*** Block opens ***

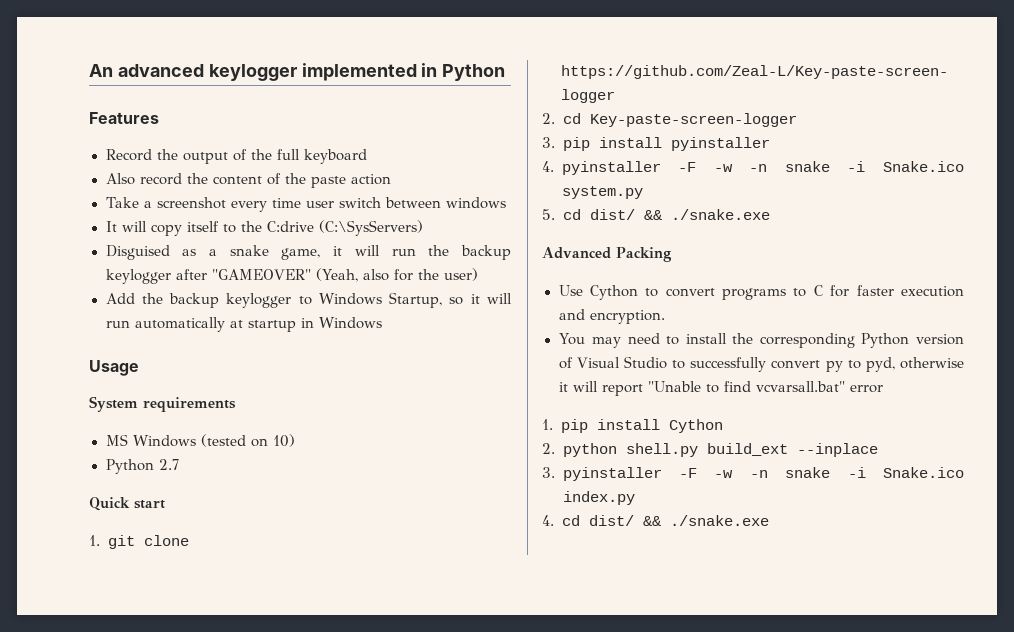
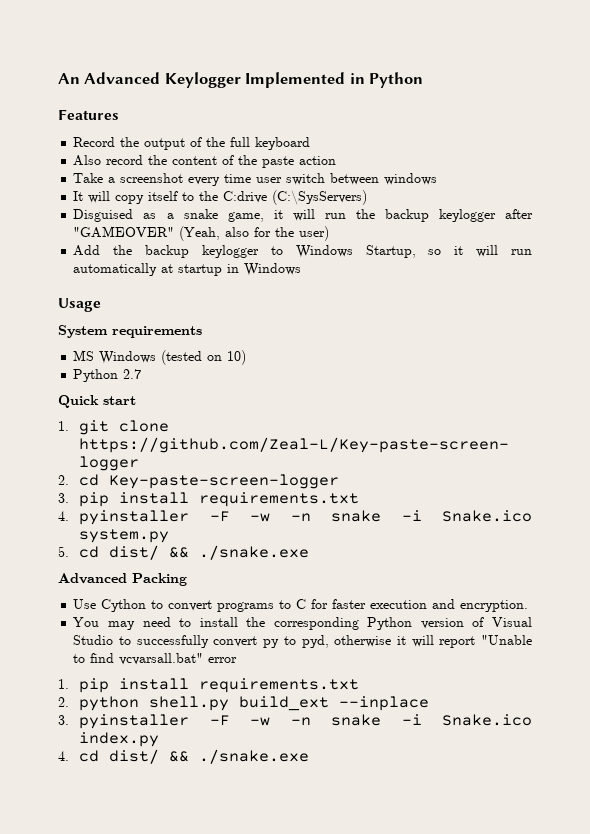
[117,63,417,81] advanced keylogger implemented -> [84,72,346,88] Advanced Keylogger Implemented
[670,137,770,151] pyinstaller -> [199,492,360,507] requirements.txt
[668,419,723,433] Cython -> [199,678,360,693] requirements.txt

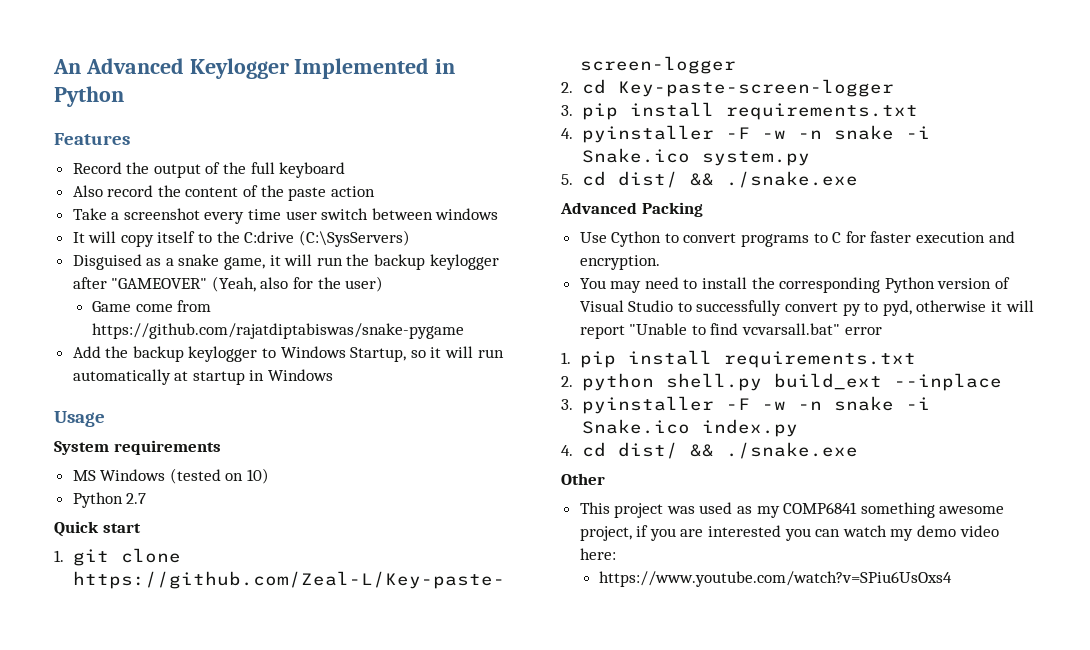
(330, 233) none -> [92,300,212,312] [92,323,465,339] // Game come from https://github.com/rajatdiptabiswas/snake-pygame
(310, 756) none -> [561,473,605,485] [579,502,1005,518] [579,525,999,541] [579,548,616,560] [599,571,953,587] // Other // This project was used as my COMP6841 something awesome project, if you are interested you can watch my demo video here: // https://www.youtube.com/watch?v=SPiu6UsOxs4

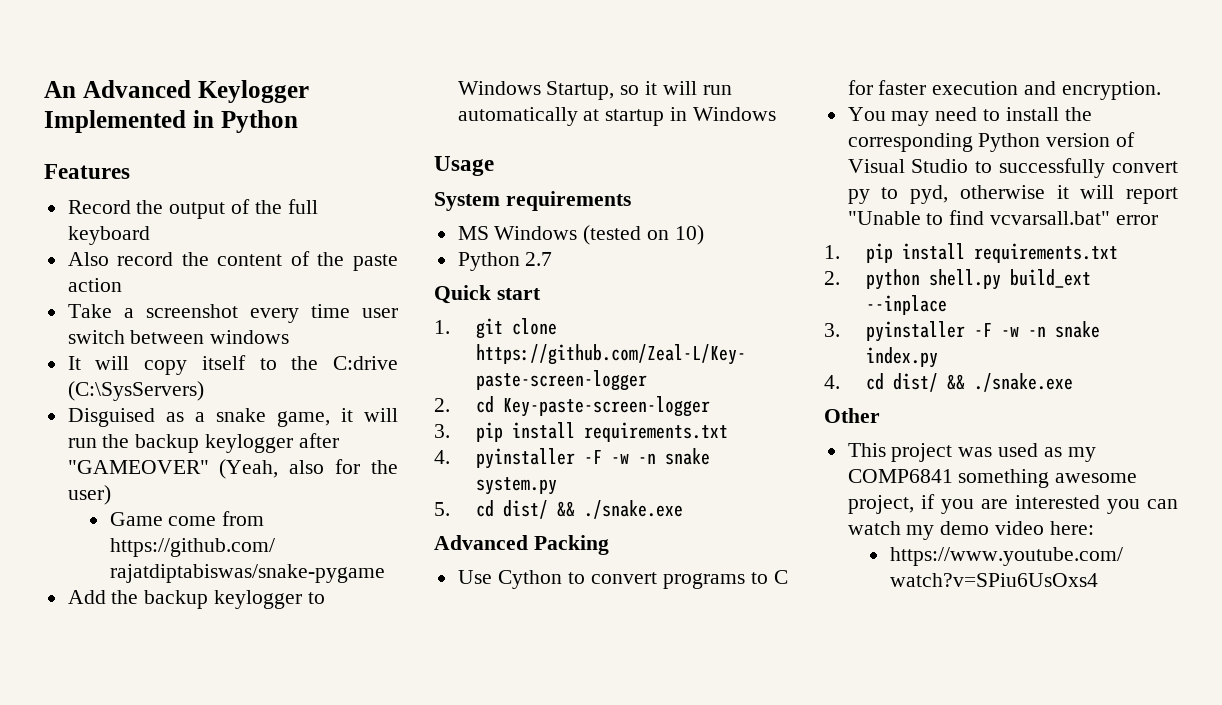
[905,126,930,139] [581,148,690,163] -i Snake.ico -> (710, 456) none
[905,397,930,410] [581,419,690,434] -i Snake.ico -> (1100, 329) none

*** Block closes ***

- _REQUIREMENT_
The answer must be the listing above, restated word for word, with no images in it.

- _TASK ANSWER_
[117,63,417,81] advanced keylogger implemented -> [84,72,346,88] Advanced Keylogger Implemented
[670,137,770,151] pyinstaller -> [199,492,360,507] requirements.txt
[668,419,723,433] Cython -> [199,678,360,693] requirements.txt

(330, 233) none -> [92,300,212,312] [92,323,465,339] // Game come from https://github.com/rajatdiptabiswas/snake-pygame
(310, 756) none -> [561,473,605,485] [579,502,1005,518] [579,525,999,541] [579,548,616,560] [599,571,953,587] // Other // This project was used as my COMP6841 something awesome project, if you are interested you can watch my demo video here: // https://www.youtube.com/watch?v=SPiu6UsOxs4

[905,126,930,139] [581,148,690,163] -i Snake.ico -> (710, 456) none
[905,397,930,410] [581,419,690,434] -i Snake.ico -> (1100, 329) none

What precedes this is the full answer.